Working From Old Books

Long before companies used personality tests in the workplace, they were used in popular psychology, by researchers, in tests. How long ago are we talking? About as far back as the 1940s. Back then, the most popular test was the Myers-Briggs tests, which evaluated people on a limited number of metrics, and recently has been found to be woefully inaccurate. Writing for Vox, Science Reporter Joseph Stromberg (@josephstromberg) gives us a scathing indictment of Myers-Briggs.



“It’s 2014. Thousands of professional psychologists have evaluated the century-old Myers-Briggs, found it to be inaccurate and arbitrary, and devised better systems for evaluating personality. Let’s stop using this outdated measure – which has about as much scientific validity as your astrological sign – and move on to something else.”


Even proponents of the test say it shouldn’t be used in the workplace. Personality assessments can help you determine fit at your company, but only if you’re using modern methods built from the ground up with the workplace in mind.


 


Relying on Binaries

One of the other large problems most personality assessments (like Myers Briggs) stumble through is using Binaries. In these kinds of tests, you’re either one thing in every way, or you’re completely the opposite. Extroverted or introverted, pick one. You can’t have both. Except you can! No one is a complete introvert or extrovert. We all have times when we need to be alone, and when we’d prefer to be with others. That most tests think people have to be one or other limits their potential.
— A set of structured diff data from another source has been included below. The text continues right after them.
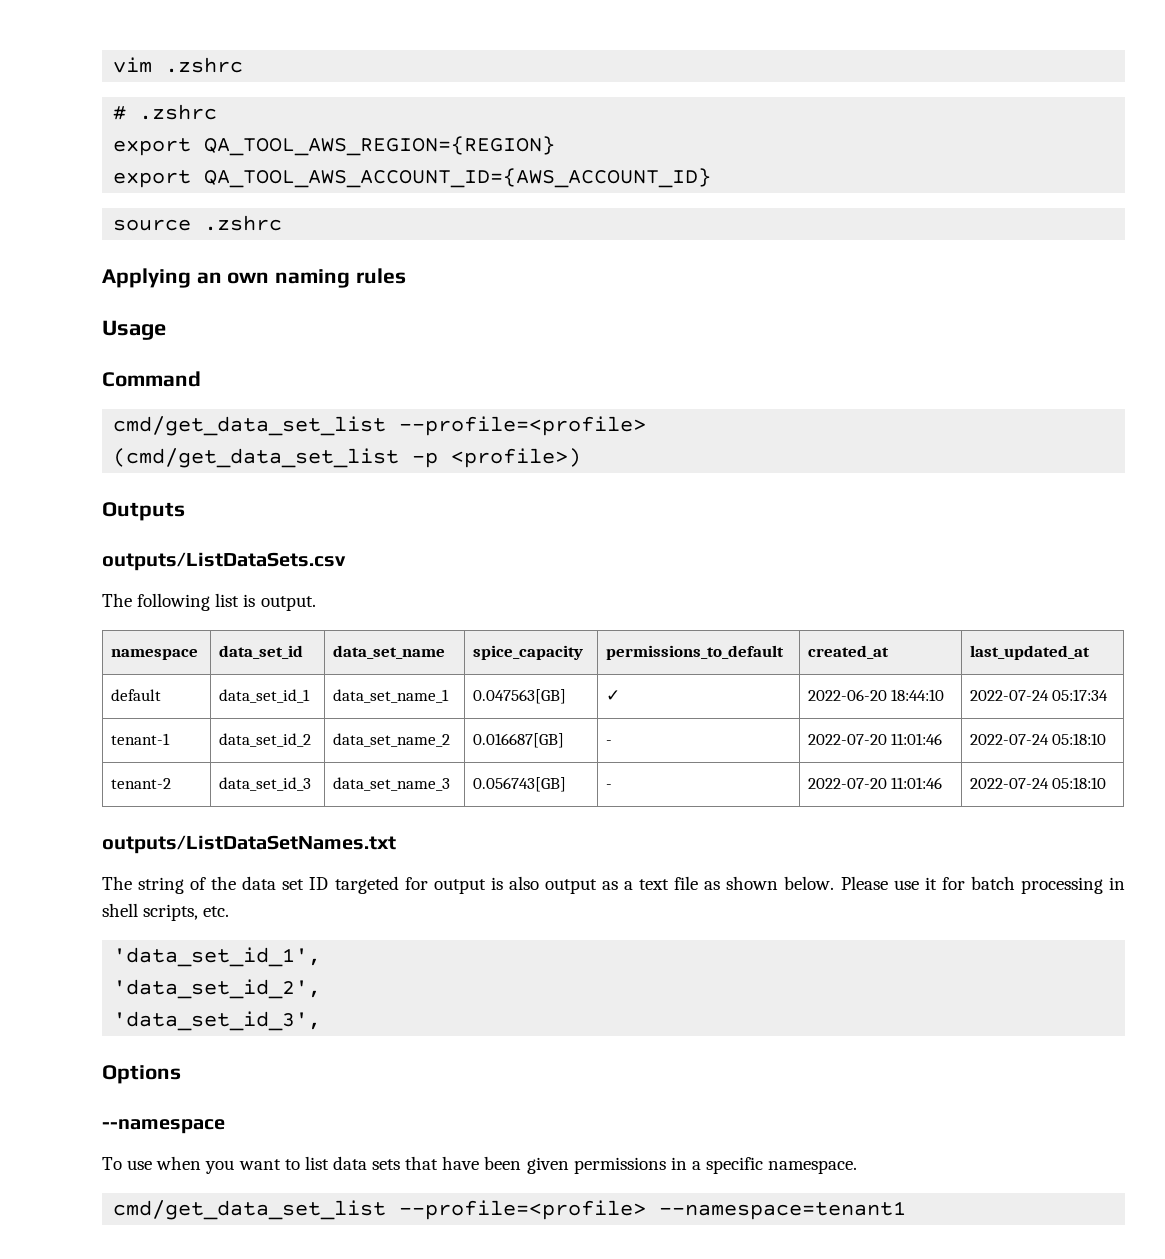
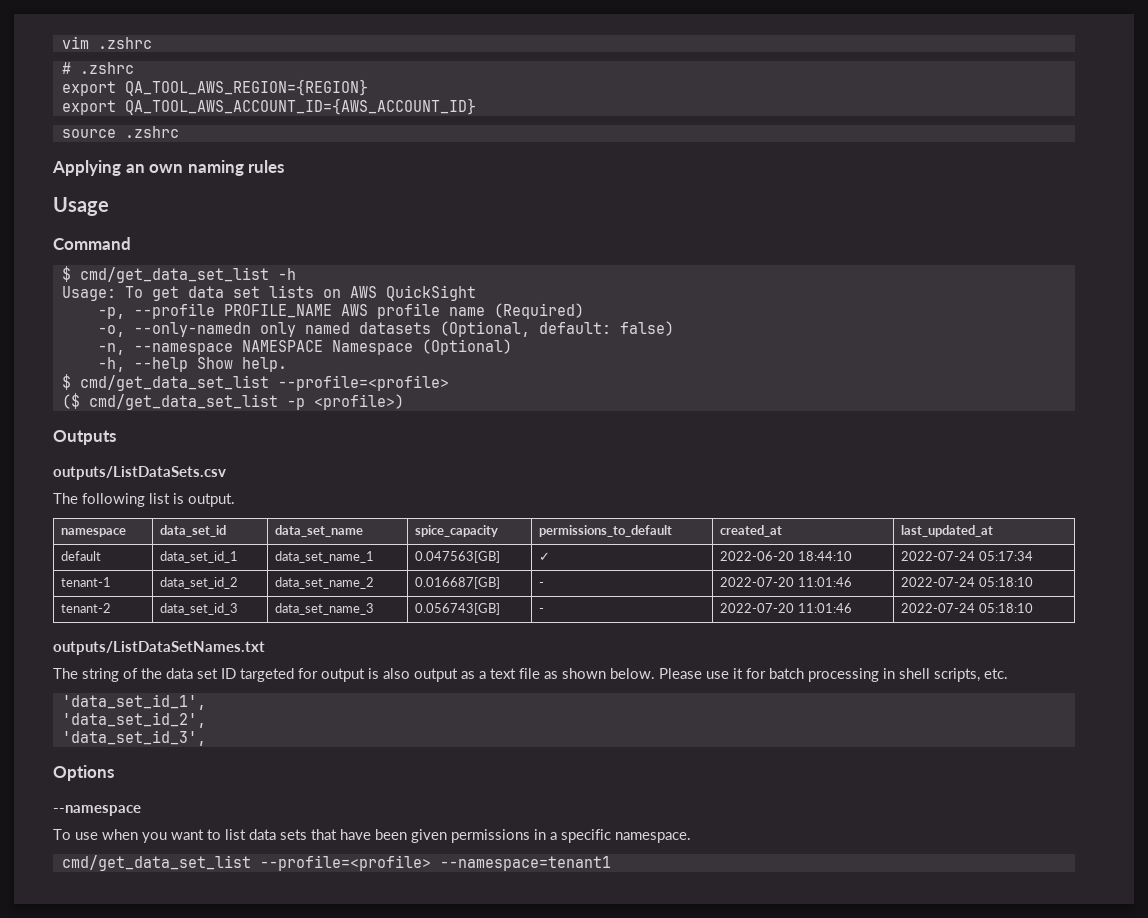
  Command
- cmd/get_data_set_list --profile=<profile>
+ $ cmd/get_data_set_list -h
+ Usage: To get data set lists on AWS QuickSight
+ -p, --profile PROFILE_NAME AWS profile name (Required)
+ -o, --only-namedn only named datasets (Optional, default: false)
+ -n, --namespace NAMESPACE Namespace (Optional)
+ -h, --help Show help.
+ $ cmd/get_data_set_list --profile=<profile>
- (cmd/get_data_set_list -p <profile>)
+ ($ cmd/get_data_set_list -p <profile>)

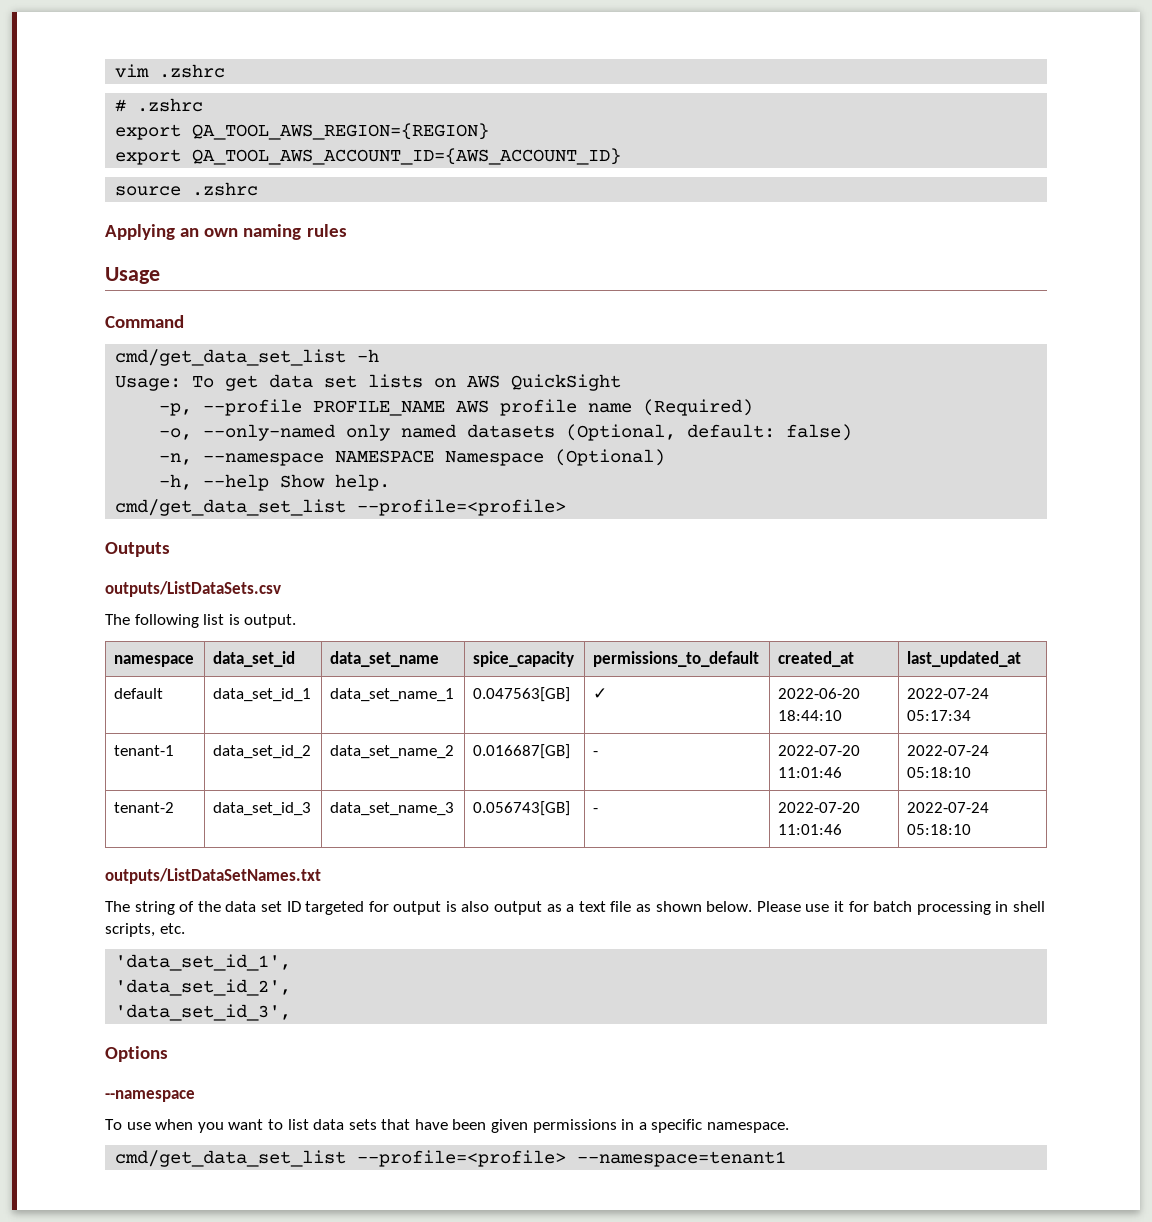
- $ cmd/get_data_set_list -h
+ cmd/get_data_set_list -h
- -o, --only-namedn only named datasets (Optional, default: false)
+ -o, --only-named only named datasets (Optional, default: false)
  -h, --help Show help.
- $ cmd/get_data_set_list --profile=<profile>
- ($ cmd/get_data_set_list -p <profile>)
+ cmd/get_data_set_list --profile=<profile>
At Vitru, we use more than binaries. We use a variety of different personality assessments, and judge you not based on whether you’re the kind of worker who works alone or with others, but how often you gravitate towards one or the other. This makes our assessments less a question of either/or, but of “how much?” It’s a subtle, but large difference, especially when you’re building a team. This leads me to my next point.


Focusing on Individuals

The last big issue we see with common personality assessments is that they like to work in a vacuum. They ask you a few questions, give you your type or score, and send you on your way. How is that supposed to help you in the workplace? Focusing on individual results leads to unwanted competition between co-workers; Shelly scored a 93 on assertiveness — does this mean she’s better at sales than Carl, who scored a 78? Maybe, maybe not.


A good personality test should strive not to help employees see themselves as employees, but as a part of a larger team. This is why our tests focus on complementary types. No one “wins” our personality test — everyone is on a different part of the same spectrum, and our goal is to build better teams with strengths that go together. And once you have those numbers, you can create more effective team exercises, which create tighter-knit and more collaborative teams. That way, everyone feels a little more valued for their contributions. And when they feel valued, 93% of employees are motivated to do their best work.


This is why we should reinterpret our understanding of personality assessments. They can be a hiring tool, but only when we rebuild them with employment in mind, and stop being so attached to older methods of evaluation. Binaries aren’t set in stone, and when you move away from them, You can focus on creating more team-oriented personality assessments dedicated to creating better teams and a more collaborative culture.